Na noite da última sexta-feira (12/03), os Ministros do e. Supremo Tribunal Federal formaram maioria, sob o rito de Repercussão Geral, e decidiram que os créditos presumidos de ICMS não devem compor a base de cálculo do PIS e da COFINS. Tal julgamento, embora já esteja com o placar de 06 (seis) votos a 04 (quatro) favoravelmente aos contribuintes, foi interrompido por intermédio de pedido de vistas do Ministro Dias Toffoli.

A maioria do Plenário da Corte Suprema entendeu que os referidos créditos presumidos, os quais são concedidos pelos Estados para aliviar a carga tributária em situações específicas e para determinados segmentos econômicos, não configuram receita ou faturamento das empresas, e sim renúncia fiscal, não havendo, por conseguinte, fato gerador das contribuições em referência.

Por outro lado, a divergência trazida pelo Ministro Alexandre de Moraes foi no sentido de que a concessão de benefícios fiscais deve ocorrer mediante lei específica, não podendo estes serem ampliados pelo Poder Judiciário.

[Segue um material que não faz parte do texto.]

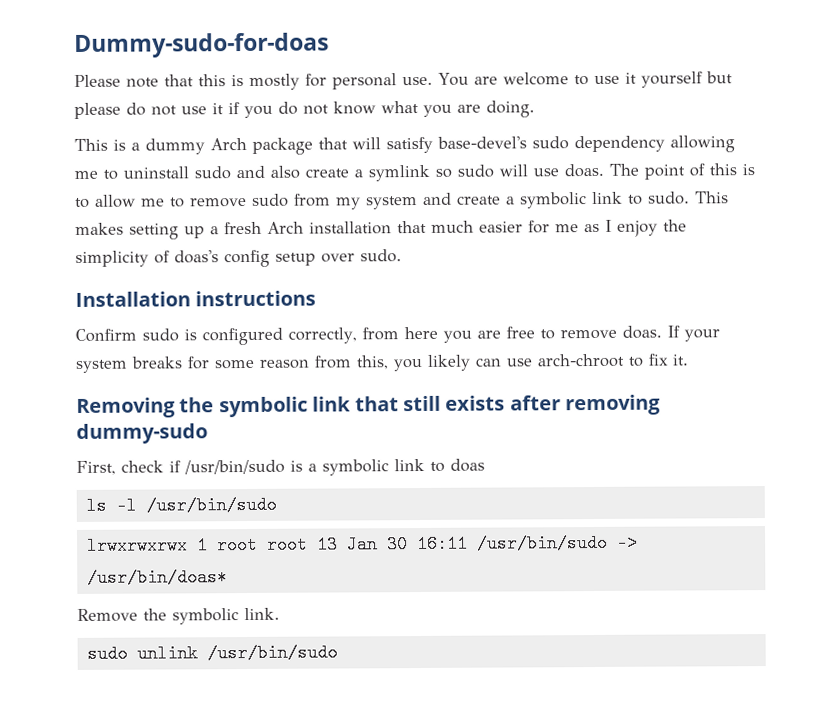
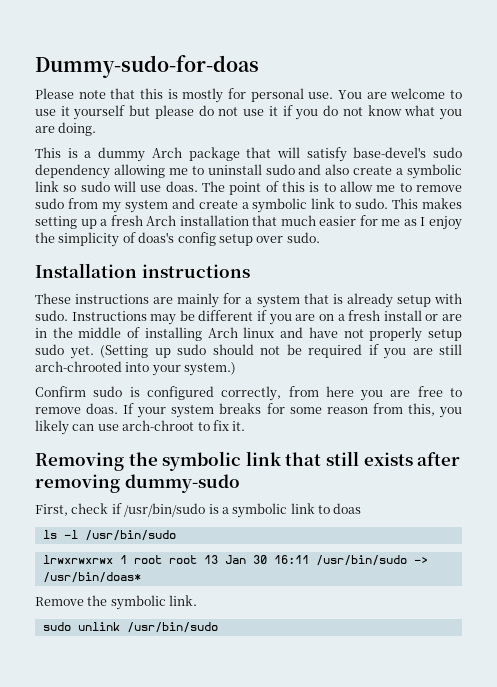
- This is a dummy Arch package that will satisfy base-devel's sudo dependency allowing me to uninstall sudo and also create a symlink so sudo will use doas.
+ This is a dummy Arch package that will satisfy base-devel's sudo dependency allowing me to uninstall sudo and also create a symbolic link so sudo will use doas.
+ These instructions are mainly for a system that is already setup with sudo. Instructions may be different if you are on a fresh install or are in the middle of installing Arch linux and have not properly setup sudo yet. (Setting up sudo should not be required if you are still arch-chrooted into your system.)

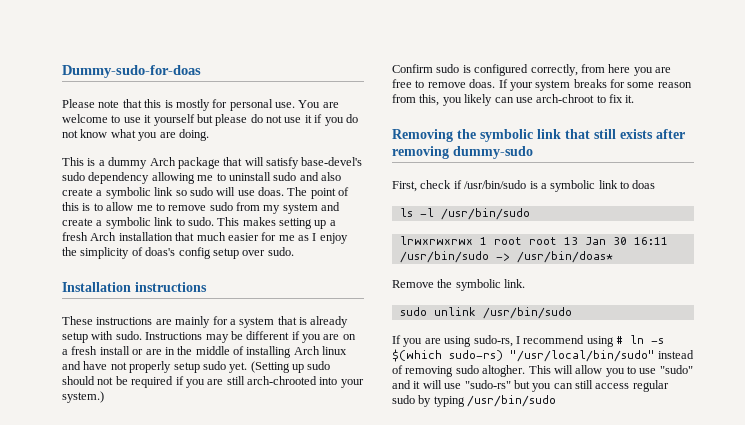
+ If you are using sudo-rs, I recommend using # ln -s $(which sudo-rs) "/usr/local/bin/sudo" instead of removing sudo altogher. This will allow you to use "sudo" and it will use "sudo-rs" but you can still access regular sudo by typing /usr/bin/sudo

Neste cenário, e embora o julgamento não tenha sido ultimado, há bons argumentos técnicos quanto a desoneração tributária em questão, principalmente pelo fato de que o e. Supremo Tribunal Federal deverá seguir a coerência jurídica dos julgamentos que consideraram que meros ingressos não são base tributária para incidência do PIS/COFINS.